Una vez que el tamarindo esté suave, retira la olla del fuego y deja que la preparación se enfríe lo suficiente para poder manipularla.

Coloca la pulpa en un recipiente y aplástala con una cuchara o con las manos limpias para desprenderla de las semillas. Agrega un poco del agua de cocción para facilitar este proceso.

Cuando la pulpa se haya separado, pasa la mezcla por un colador para retirar las semillas y las fibras. Presiona con una cuchara para aprovechar la mayor cantidad posible de pulpa.

Vierte el concentrado de tamarindo en una jarra y agrega el resto del agua. Incorpora el azúcar poco a poco y mezcla hasta que se disuelva.

Finalmente, agrega hielo al gusto y prueba el agua, si resulta demasiado ácida, puedes añadir un poco más de azúcar; si tiene un sabor demasiado concentrado, incorpora más agua.

Foto: Canva.

Foto: Canva.

¿Cómo hacer que el agua de tamarindo quede más rica?

El sabor final depende principalmente de la cantidad y madurez del tamarindo. Algunas vainas pueden resultar más ácidas que otras, por lo que conviene agregar el azúcar gradualmente en lugar de incorporarla toda desde el principio.

También puedes preparar un concentrado más espeso y conservarlo en el refrigerador para después diluirlo con agua cuando quieras preparar la bebida. Esto permite ajustar la intensidad del sabor de acuerdo con cada ocasión.

Si prefieres una bebida menos dulce, puedes reducir la cantidad de azúcar y dejar que destaque el sabor ácido y característico del tamarindo.

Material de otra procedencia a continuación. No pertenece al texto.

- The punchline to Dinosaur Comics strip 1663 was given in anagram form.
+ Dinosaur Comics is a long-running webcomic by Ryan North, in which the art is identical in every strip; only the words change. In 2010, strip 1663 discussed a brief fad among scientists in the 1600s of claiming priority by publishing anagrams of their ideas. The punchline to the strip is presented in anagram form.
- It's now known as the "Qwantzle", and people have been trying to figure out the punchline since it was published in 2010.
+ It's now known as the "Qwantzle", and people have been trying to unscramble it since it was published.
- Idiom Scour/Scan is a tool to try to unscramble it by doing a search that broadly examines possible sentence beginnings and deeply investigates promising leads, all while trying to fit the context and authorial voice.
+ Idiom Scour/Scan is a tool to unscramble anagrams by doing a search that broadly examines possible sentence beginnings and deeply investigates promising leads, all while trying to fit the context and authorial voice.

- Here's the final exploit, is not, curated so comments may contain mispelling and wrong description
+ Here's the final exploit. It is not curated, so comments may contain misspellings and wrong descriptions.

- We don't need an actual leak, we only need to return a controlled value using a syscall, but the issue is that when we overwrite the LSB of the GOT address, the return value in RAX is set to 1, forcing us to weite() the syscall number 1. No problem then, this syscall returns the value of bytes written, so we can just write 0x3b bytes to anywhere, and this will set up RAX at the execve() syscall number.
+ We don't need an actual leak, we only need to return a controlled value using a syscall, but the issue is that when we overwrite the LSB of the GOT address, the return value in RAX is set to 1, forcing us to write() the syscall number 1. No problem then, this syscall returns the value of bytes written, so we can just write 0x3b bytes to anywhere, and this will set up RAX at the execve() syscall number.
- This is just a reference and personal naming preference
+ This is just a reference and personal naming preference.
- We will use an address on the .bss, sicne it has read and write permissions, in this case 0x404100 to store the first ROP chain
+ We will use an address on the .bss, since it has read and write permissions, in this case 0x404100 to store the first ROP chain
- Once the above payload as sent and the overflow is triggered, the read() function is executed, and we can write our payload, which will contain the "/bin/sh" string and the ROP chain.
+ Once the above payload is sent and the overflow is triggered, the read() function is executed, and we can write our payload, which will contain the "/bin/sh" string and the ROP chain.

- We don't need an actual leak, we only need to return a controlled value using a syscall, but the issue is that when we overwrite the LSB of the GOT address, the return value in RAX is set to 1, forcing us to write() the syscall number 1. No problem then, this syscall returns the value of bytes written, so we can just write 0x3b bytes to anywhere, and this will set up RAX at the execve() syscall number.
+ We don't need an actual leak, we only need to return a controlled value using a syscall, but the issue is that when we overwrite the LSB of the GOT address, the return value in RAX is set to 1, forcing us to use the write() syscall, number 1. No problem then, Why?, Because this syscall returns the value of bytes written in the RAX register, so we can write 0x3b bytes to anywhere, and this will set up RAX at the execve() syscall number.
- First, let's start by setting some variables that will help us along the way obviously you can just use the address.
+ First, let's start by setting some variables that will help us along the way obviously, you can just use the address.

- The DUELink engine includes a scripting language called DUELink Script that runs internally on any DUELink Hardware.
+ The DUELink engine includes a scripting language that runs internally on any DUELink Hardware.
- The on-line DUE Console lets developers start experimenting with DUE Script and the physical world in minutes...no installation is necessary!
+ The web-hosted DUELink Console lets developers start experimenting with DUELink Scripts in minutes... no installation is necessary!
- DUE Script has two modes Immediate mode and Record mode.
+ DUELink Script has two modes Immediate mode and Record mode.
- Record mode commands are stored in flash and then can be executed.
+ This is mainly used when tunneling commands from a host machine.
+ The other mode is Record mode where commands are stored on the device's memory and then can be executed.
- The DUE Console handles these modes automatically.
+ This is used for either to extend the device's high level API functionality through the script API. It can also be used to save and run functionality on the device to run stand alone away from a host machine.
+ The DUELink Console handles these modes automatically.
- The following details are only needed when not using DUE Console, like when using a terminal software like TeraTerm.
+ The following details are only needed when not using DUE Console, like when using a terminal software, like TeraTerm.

Otro punto importante es colar correctamente la pulpa. Si quieres una textura completamente líquida, puedes pasarla por un colador fino una segunda vez. Si prefieres una bebida con un poco más de cuerpo, puedes dejar pasar una pequeña cantidad de pulpa.

Para servirla, el hielo puede agregarse directamente a los vasos o colocarse en la jarra justo antes de llevarla a la mesa, si la preparas con anticipación, mantenerla refrigerada permite disfrutarla fría sin depender únicamente del hielo.

¿Cuánto tiempo dura el agua de tamarindo casera?

Una vez preparada, el agua de tamarindo debe mantenerse refrigerada y en un recipiente limpio y tapado. Lo ideal es consumirla en pocos días y revisar su olor, sabor y apariencia antes de beberla.

Si se prepara una cantidad grande para una comida o reunión, puede mantenerse en el refrigerador hasta el momento de servir. Agregar hielo directamente en cada vaso ayuda a evitar que la bebida se diluya dentro de la jarra.

Foto: Canva.

Foto: Canva.

La receta también puede adaptarse a la cantidad de personas. Para una jarra más pequeña basta con reducir proporcionalmente el tamarindo, el agua y el azúcar, manteniendo el mismo procedimiento.

Con tamarindo, agua, azúcar y un poco de tiempo para preparar la pulpa, es posible tener una bebida fresca y casera sin recurrir a concentrados comerciales. La cantidad de azúcar y la intensidad del sabor pueden ajustarse fácilmente para conseguir una versión más ácida, dulce o ligera.